Currently, a number of studies using a variety of probiotic strains have been conducted to determine the extent to which probiotics colonize and affect the GI tract. These studies have been reviewed by Cothesy et al. [118] and revealed that ingested strains do not become established members of the normal microbiota. Rather, probiotics may persist only during periods of dosing or for relatively short periods afterwards. Despite this, the effects of probiotic treatments in relation to cell proliferation and tumorigenesis have been observed. For example, Orlando et al. [119] found that administration of Lactobacillus GG induced a significant reduction in polyamine biosynthesis in both HGC-27 and DLD-1 cancer cell lines, thereby inducing an antiproliferative effect that was observed after 24 h. The antiproliferative capacity of probiotics may also relate to their ability to adhere to cells. Lee et al. [120] observed Bacillus polyfermenticus SCD to be strongly adherent to Caco-2 cells, and this probiotic was able to inhibit the growth of colon cancer cells in a dose-dependent manner. Kim et al. [121] also assessed the anticancer activity and bacterial enzyme inhibition of Bifidobacterium adolescentis SPM0212. This strain was able to inhibit the proliferation of three human colon cancer cell lines: HT-29, SW480, and Caco-2, and mediated a dose-dependent inhibition of TNF-α production that affected cell morphology. In addition, this particular bacterial strain was found to inhibit harmful fecal enzymes, including β-glucuronidase, β-glucosidase, tryptophanase, and urease. Furthermore, with daily oral administration of microencapsulated L. acidophilus, significant suppression of colon tumor incidence, tumor multiplicity, and reduced tumor size were observed [7]. More recently, enhanced apoptosis of carcinogen-damaged cells in rat colon was observed following the administration of both L. acidophilus and Bifidobacterium lactis with a resistant starch diet [122]. In contrast, the absence of a protective response was noted when a low resistant starch diet was consumed in the presence or absence of these two probiotics [123]. In rats treated with probiotics, fewer G1 intraepithelial neoplasias were observed, with the neoplasia present exhibiting a lower grade of dysplasia [7].
To date, well-controlled clinical studies to clearly document the therapeutic or preventive effects of probiotics in various diseases are scare.

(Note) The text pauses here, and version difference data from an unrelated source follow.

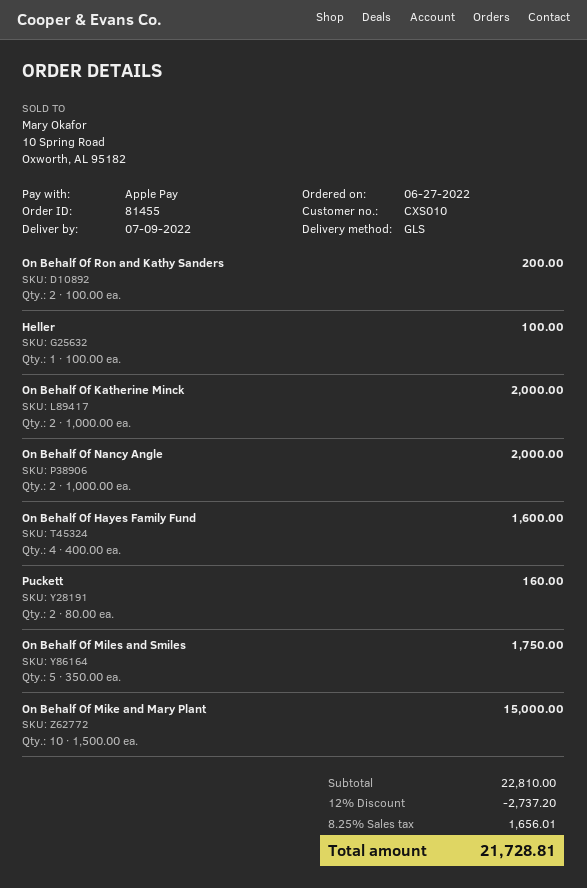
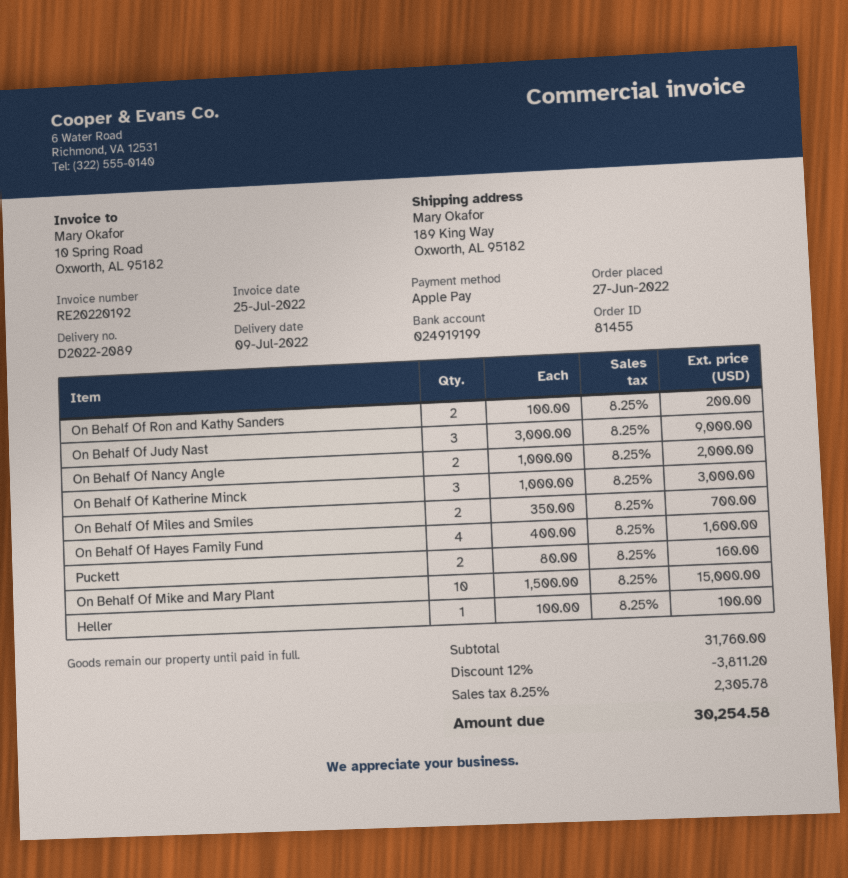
On Behalf Of Katherine Minck: 2 x 1000.00 = 2000.00 -> 3 x 1000.00 = 3000.00
On Behalf Of Miles and Smiles: 5 x 350.00 = 1750.00 -> 2 x 350.00 = 700.00
On Behalf Of Judy Nast: none -> 3 x 3000.00 = 9000.00
subtotal: 22810.00 -> 31760.00
discount: 12% = 2737.20 -> 12% = 3811.20
tax: 8.25% = 1656.01 -> 8.25% = 2305.78
total: 21728.81 -> 30254.58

Even so, the therapeutic or preventive effects of certain probiotics have been documented in the therapy of pouchitis, traveler’s, and antibiotic-associated diarrhea, irritable bowel syndrome, and rotavirus enteritis [124]. In addition, consumption of probiotics by UC patients was found to prevent flare-ups and suppress the activation of NF-κB. Moreover, lower levels of TNF-α and IL-1β were detected, concomitant with an increase in IL-10 [12]. Additional clinical trials are needed to examine and verify the anti-inflammatory effects of probiotics in regulating systemic inflammation and local mucosa inflammation, as well as the ability of probiotics to regulate or correct immune-mediated diseases such as allergies and autoimmune diseases [12]. Optimization of dose and treatment period is also needed. However, probiotic treatments are expected to vary depending on the diversity of an individual’s microbiota, their genetic background, and the plasticity of their microbiota in response to diet. Nevertheless, based on data obtained from animal models, probiotics have been shown to mediate both local and systemic effects, to provide an inhibitory effect against pathogens, to optimize digestive processes, as well as to provide immunostimulative and antitumor activities.
Conclusion
It is becoming increasingly evident that microbiota in the large intestine play a key role in the etiology of CRC. Specifically, the presence of certain types of bacteria, as well as microbially generated metabolites, has been associated with the risk and development of CRC. With the details of these host–bacterial interactions becoming more apparent, the role of innate and adaptive immune responses is also being appreciated. In particular, the contribution of an inflammation state to the pathogenesis of CRC has been observed. Therefore, additional mechanistic studies are needed to further characterize the signaling pathways among intestinal bacteria, diet, and the immune system as it relates to the onset of CRC. In particular, the observation that probiotics can inhibit the inflammation process by enhancing the host immune response, by altering bacterial phylotypes in the colon, and by impacting the gut metabolome is of particular interest, especially since the administration of probiotics may provide a rational and standardized approach for the prevention and treatment of human CRC.
Abbreviations
- CRC:
-
Colorectal cancer
- PCA:
-
Principle component analysis
- IBD:
-
Inflammatory bowel diseases
- TGF-β:
-
Transforming growth factor-β
- ETBF:
-
Enterotoxigenic Bacteroides fragilis
- CECs:
-
Colonic epithelial cells
- BFT:
-
B. fragilis toxin
- PRRs:
-
Pattern recognition receptors
- PAMPs:
-
Pathogen-associated molecular patterns
- TLRs:
-
Toll-like receptors
- NLRs:
-
Nod-like receptors
- NF-κB:
-
Nuclear factor κB
- DMH:
-
Dimethylhydrazine
- SIGIRR:
-
Single immunoglobulin IL-1 receptor-related molecule
- STAT3:
-
Signal transducer and activator of transcription
- MAM:
-
Metabolite methylazoxymethanol
- DCA:
-
Deoxycholic acid
- LCA:
-
Lithocholic acid
- FBA:
-
Fecal bile acid
- PGE2:
-
Prostaglandin E2
- NOC:
-
Nitroso compounds
- IFN-γ:
-
Interferon-γ
- TNF-α:
-
Tumor necrosis factor-α
- CFU:
-
Colony-forming units
- GI:
-
Gastrointestinal
- ROI:
-
Reactive oxygen intermediate
- H2S:
-
Hydrogen sulfide
References
Kostic AD, Gevers D, Pedamallu CS, Michaud M, Duke F, Earl AM, et al. Genomic analysis identifies association of Fusobacterium with colorectal carcinoma. Genome Res. 2012;22(2):292–8.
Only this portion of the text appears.